What you have to do:
All of the data must be written out verbatim, with pictures excluded.

Records for this exercise:
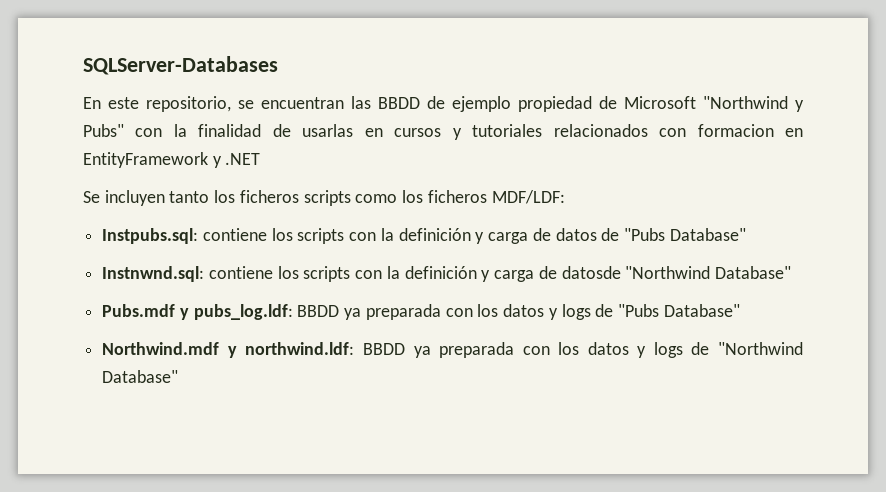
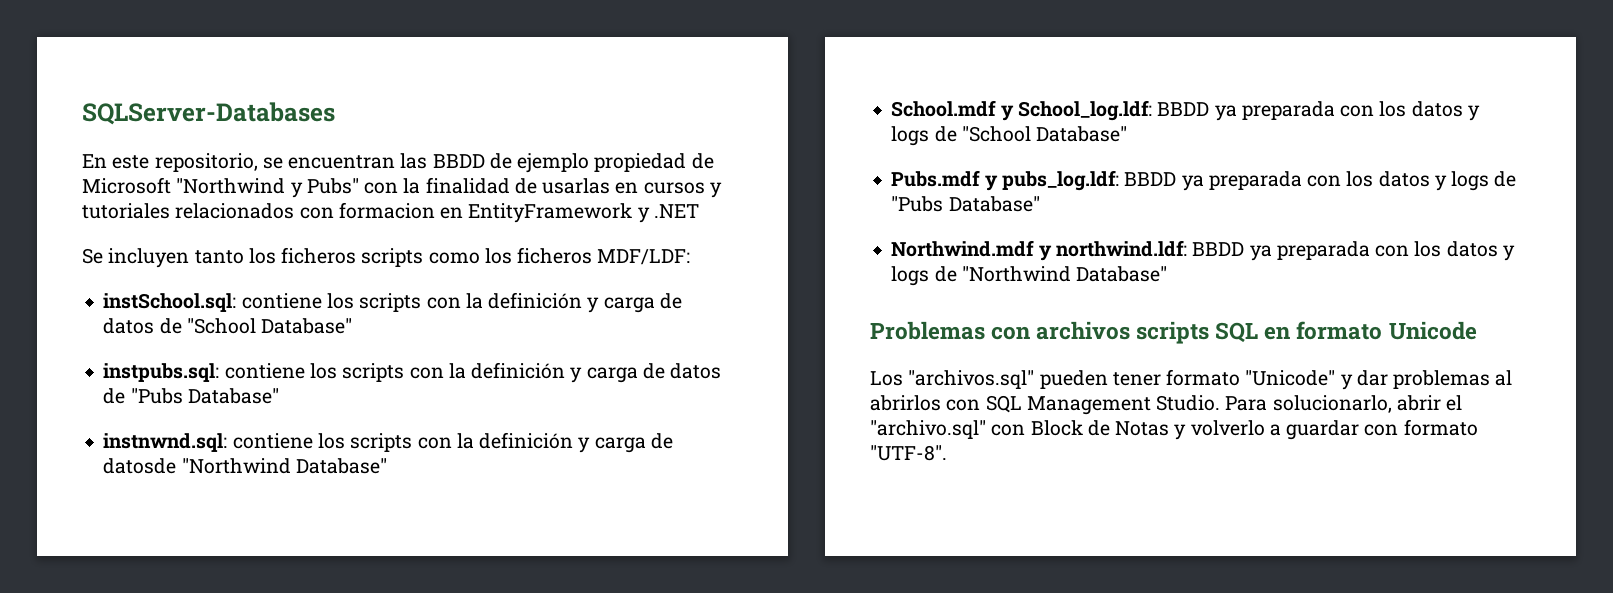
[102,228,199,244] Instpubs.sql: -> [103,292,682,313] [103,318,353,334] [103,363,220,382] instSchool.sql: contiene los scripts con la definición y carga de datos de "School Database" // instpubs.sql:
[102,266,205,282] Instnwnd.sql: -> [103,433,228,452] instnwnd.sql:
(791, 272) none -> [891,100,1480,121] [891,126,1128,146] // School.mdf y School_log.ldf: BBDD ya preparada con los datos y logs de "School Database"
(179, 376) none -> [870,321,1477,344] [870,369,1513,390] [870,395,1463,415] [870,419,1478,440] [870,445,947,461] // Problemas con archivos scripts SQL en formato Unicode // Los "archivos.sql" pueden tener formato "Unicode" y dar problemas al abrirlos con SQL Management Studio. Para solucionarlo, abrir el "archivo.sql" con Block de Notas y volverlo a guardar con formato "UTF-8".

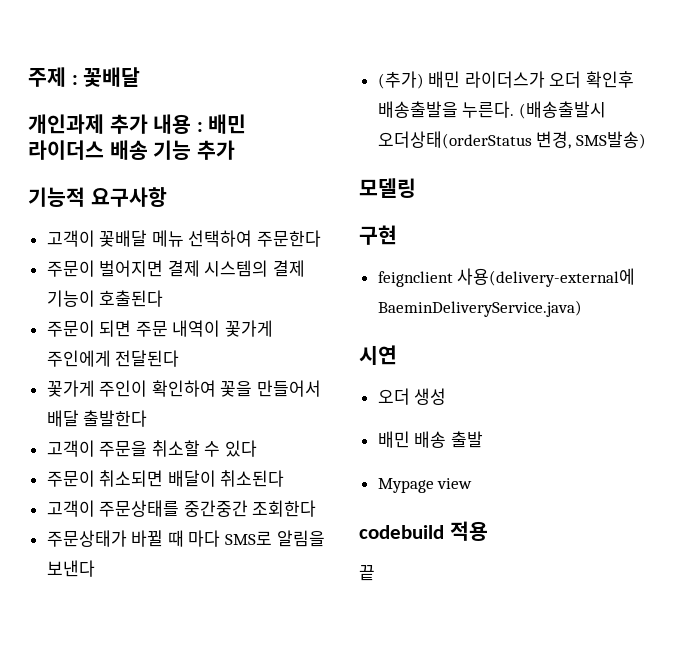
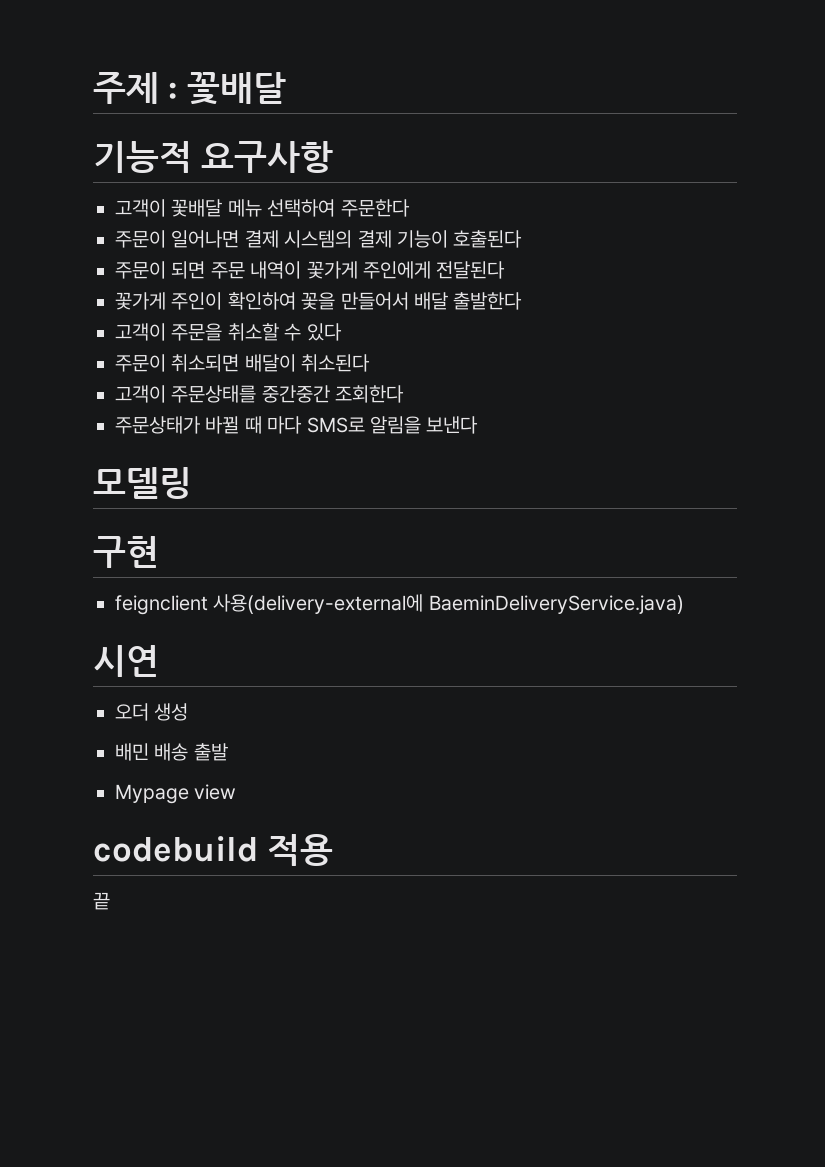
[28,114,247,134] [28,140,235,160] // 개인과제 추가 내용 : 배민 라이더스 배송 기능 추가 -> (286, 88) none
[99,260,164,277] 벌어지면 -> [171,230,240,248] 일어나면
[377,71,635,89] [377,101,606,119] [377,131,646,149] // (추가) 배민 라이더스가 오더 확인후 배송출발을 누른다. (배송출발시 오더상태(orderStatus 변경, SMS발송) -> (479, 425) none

Result of the exercise:
[102,228,199,244] Instpubs.sql: -> [103,292,682,313] [103,318,353,334] [103,363,220,382] instSchool.sql: contiene los scripts con la definición y carga de datos de "School Database" // instpubs.sql:
[102,266,205,282] Instnwnd.sql: -> [103,433,228,452] instnwnd.sql:
(791, 272) none -> [891,100,1480,121] [891,126,1128,146] // School.mdf y School_log.ldf: BBDD ya preparada con los datos y logs de "School Database"
(179, 376) none -> [870,321,1477,344] [870,369,1513,390] [870,395,1463,415] [870,419,1478,440] [870,445,947,461] // Problemas con archivos scripts SQL en formato Unicode // Los "archivos.sql" pueden tener formato "Unicode" y dar problemas al abrirlos con SQL Management Studio. Para solucionarlo, abrir el "archivo.sql" con Block de Notas y volverlo a guardar con formato "UTF-8".

[28,114,247,134] [28,140,235,160] // 개인과제 추가 내용 : 배민 라이더스 배송 기능 추가 -> (286, 88) none
[99,260,164,277] 벌어지면 -> [171,230,240,248] 일어나면
[377,71,635,89] [377,101,606,119] [377,131,646,149] // (추가) 배민 라이더스가 오더 확인후 배송출발을 누른다. (배송출발시 오더상태(orderStatus 변경, SMS발송) -> (479, 425) none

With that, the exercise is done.